I also dropped into a couple of dry goods stores in the community, hunting for candles. At the Locust Grove shop, I came up short–at least on “Amish-made” candles (there goes that “pull” of the “Amish brand” at work again–and no I am not immune either), though she had a number of factory-produced ones.
In the second place, Kurtz’s, I found what I was after–bona-fide “Amish” candles–and had a chance to speak with the proprietor, a middle-aged Amishman. He noted the high land prices, and also how he dislikes traveling over the nearby Governor Harry Nice Memorial Bridge, which towers over the Potomac River and spans nearly 2 miles.
Later, when I left the community heading south, I found out what he meant–at a mere 2 lanes wide, it feels a bit tight and not especially nice up there on Governor Nice’s bridge, especially when you reach the roller coaster peak and peer over the side to the waters which seem like they’re about a mile down.
While at Kurtz’s, I also picked up an Amish directory for this settlement. This was a new one, produced in 2010.
Amish directories often feature listings for related daughter settlements (for instance, the Allen County, Indiana directory features daughter communities in Michigan and Missouri as well).
This directory had listings for communities in Pennsylvania, Virginia, New York, Wisconsin, and Illinois. A glance through the book’s pages shows that Hertzler, Swarey, Kurtz, and Stoltzfus are among the most common names here. No maps inside, though, which can be the case for some smaller communities’ directories.

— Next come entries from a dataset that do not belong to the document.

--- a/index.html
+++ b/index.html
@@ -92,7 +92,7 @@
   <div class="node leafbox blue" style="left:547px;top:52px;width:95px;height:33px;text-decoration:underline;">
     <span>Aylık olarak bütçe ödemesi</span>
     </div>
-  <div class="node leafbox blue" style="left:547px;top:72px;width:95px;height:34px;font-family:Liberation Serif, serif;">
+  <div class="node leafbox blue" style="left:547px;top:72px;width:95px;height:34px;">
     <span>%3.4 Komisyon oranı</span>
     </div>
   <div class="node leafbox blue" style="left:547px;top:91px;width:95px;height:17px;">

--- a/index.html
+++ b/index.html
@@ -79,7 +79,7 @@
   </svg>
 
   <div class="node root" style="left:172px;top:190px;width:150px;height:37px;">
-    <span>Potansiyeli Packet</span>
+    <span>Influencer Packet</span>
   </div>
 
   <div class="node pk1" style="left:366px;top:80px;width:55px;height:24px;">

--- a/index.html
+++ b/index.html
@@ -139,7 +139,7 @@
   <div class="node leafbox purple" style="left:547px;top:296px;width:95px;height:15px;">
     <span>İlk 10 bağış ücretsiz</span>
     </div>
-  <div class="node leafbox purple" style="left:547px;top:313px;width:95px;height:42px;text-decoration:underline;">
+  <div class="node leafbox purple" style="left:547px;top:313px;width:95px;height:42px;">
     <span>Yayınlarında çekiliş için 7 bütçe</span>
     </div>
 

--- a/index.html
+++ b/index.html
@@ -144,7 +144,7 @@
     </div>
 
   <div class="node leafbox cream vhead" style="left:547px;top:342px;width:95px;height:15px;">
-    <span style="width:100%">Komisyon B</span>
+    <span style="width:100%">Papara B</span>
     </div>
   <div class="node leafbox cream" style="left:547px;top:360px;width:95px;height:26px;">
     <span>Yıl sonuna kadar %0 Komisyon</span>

Finally, I should note that Amish in the Mechanicsville community are quite tuned-in to their local markets. This is the first Amish settlement in which I have seen a large number of business advertisements in Spanish.

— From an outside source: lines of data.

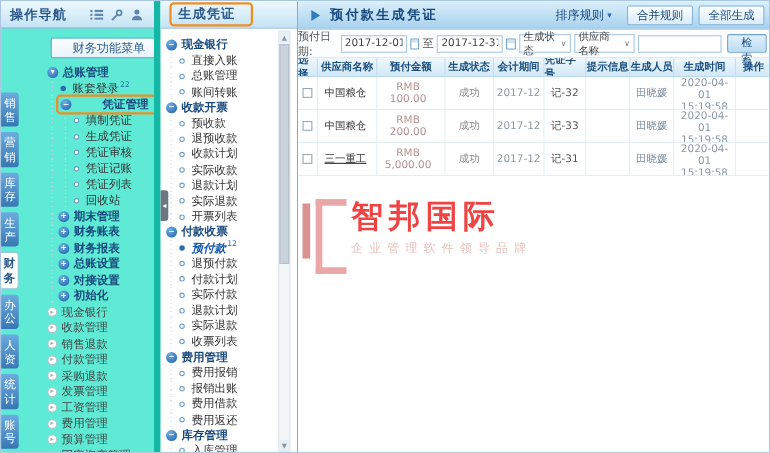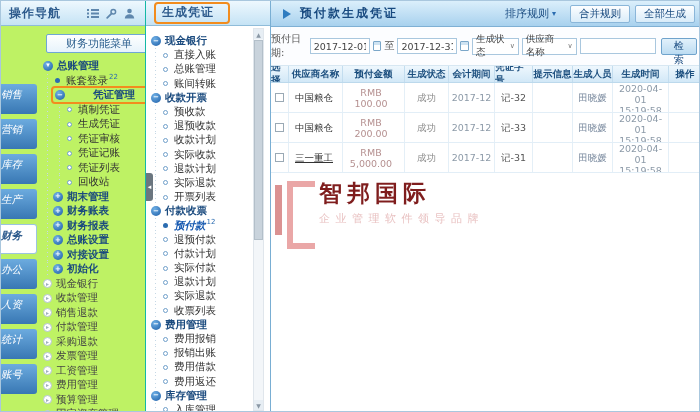--- a/index.html
+++ b/index.html
@@ -13,7 +13,7 @@
   .phead .ptitle { font-size:12px; font-weight:bold; color:#2c5a8c; letter-spacing:1px; }
 
   
-  .left-panel { position:absolute; left:0; top:0; width:145px; height:412px; border-right:1px solid #14b8a6; background:#bef264; }
+  .left-panel { position:absolute; left:0; top:0; width:145px; height:412px; border-right:6px solid #14b8a6; background:#5eead4; }
   .ph-icons { margin-left:auto; display:flex; gap:7px; align-items:center; padding-right:2px; }
   .ph-icons svg { display:block; }
 

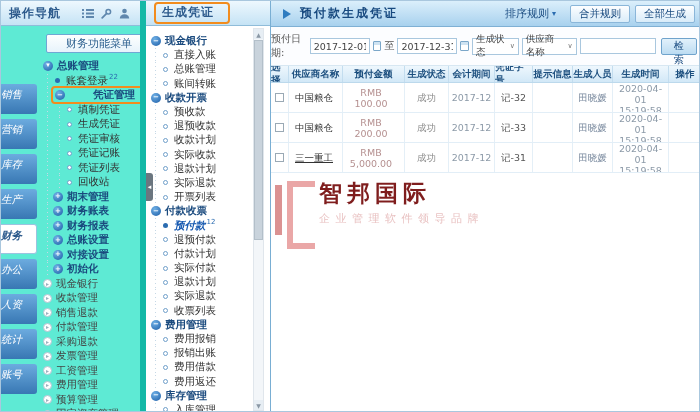--- a/index.html
+++ b/index.html
@@ -83,7 +83,7 @@
             background:linear-gradient(#fdfeff,#d9ecf9); border:1px solid #8ab6d9; border-radius:2px; cursor:pointer; }
   .tb-btn.first { margin-left:14px; }
 
-  .filter-bar { height:39px; display:flex; align-items:center; justify-content:flex-end; gap:3px;
+  .filter-bar { height:26px; display:flex; align-items:center; justify-content:flex-end; gap:3px;
                 padding-right:4px; background:#fcfdff; border-bottom:1px solid #d7e7f2; font-size:10px; color:#555; }
   .f-input { height:16px; border:1px solid #a9c7de; font-size:9.5px; color:#444; padding:0 3px; font-family:inherit; background:#fff; }
   .f-date { width:60px; }

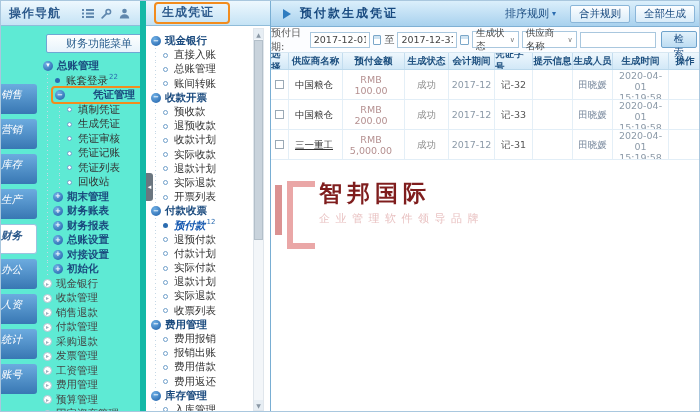--- a/index.html
+++ b/index.html
@@ -18,9 +18,9 @@
   .ph-icons svg { display:block; }
 
   .tab-strip { position:absolute; left:0; top:25px; width:21px; bottom:0; display:flex; flex-direction:column; padding-top:58px; }
-  .vtab { width:36px; min-height:30px; margin-bottom:5px; padding:4px 0; border-radius:0 3px 3px 0;
+  .vtab { width:16px; min-height:30px; margin-bottom:5px; padding:4px 0; border-radius:0 3px 3px 0;
           background:linear-gradient(#6cabdf,#3877b3); color:#fff; font-size:10.5px; line-height:1.2;
-          text-align:left; word-break:break-all; cursor:pointer;font-style:italic; }
+          text-align:center; word-break:break-all; cursor:pointer; }
   .vtab.active { background:#fff; color:#2c5a8c; border:1px solid #9cc3e0; border-left:none; font-weight:bold; }
 
   .left-body { position:absolute; left:21px; top:25px; right:0; bottom:0; overflow:hidden;margin-left:16px; }

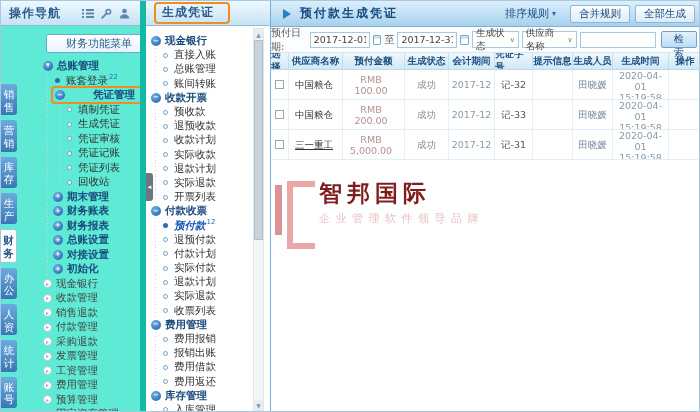--- a/index.html
+++ b/index.html
@@ -129,7 +129,7 @@
   .wm-logo::before { content:""; position:absolute; left:0; top:4px; width:7px; height:50px; background:#db9292; }
   .wm-logo::after { content:""; position:absolute; left:12px; top:0; width:22px; height:56px;
                     border:6px solid #eaa7a7; border-right:none; }
-  .wm-text .brand { font-size:23px; font-weight:bold; color:#7f1d1d; letter-spacing:5px; line-height:1.1; }
+  .wm-text .brand { font-size:29px; font-weight:bold; color:#ef4444; letter-spacing:5px; line-height:1.1; }
   .wm-text .tagline { margin-top:5px; font-size:11px; color:#e9c2c2; letter-spacing:5.5px; }
 </style>
 </head>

“Pollos”, “Gallinas”, and “Queso” alert Spanish-speaking customers to the presence of chicken, hens, and cheese. And “Cerrado Domingo” shows that the famous “No Sunday Sales” prohibition crosses language barriers as well.
Like the Amish in Lancaster County or not-too-distant Dover, Delaware, the Mechanicsville Amish also face land pressures.
David Luthy quotes an Amish correspondent to The Diary, who wrote in 2006 that “St. Mary’s County reminds me more of a jam sandwich. The outer layers consist of Washington, D.C. (large developments and housing complexes) with the Amish jammed in the middle. Almost impossible to buy land from outsiders anymore.” (Luthy, Amish Settlements Across America: 2008).
Amish have different strategies for coping with land pressures. Some sub-divide land, making 2 farms from one. There is a limit to how many times farm acreage can be divided, though.
Others start small businesses requiring less land, or go into produce farming, which can make intensive use of small plots. Still others react by moving to other communities or starting settlements elsewhere. Amish in the Mechanicsville settlement have employed all three strategies.
East Coast Amish
Mechanicsville is a much less-known Amish community than some others, despite the proximity to a large population base. Local Amish seem to get a number of tourist visitors however, from across the border in Virginia, for instance.
Along with Lancaster County and the Dover, Delaware Amish community, Mechanicsville is one of a few truly “East Coast” Amish settlements, lying just a short drive from the Chesapeake Bay. Like those other settlements, the Amish of Mechanicsville face land pressures due to the high population.
Some Amish settlements, faced with external or internal pressures, may stall out or even dwindle and eventually fail over time. It remains to be seen whether the Mechanicsville community will withstand population pressures or decrease over time due to emigration or other factors.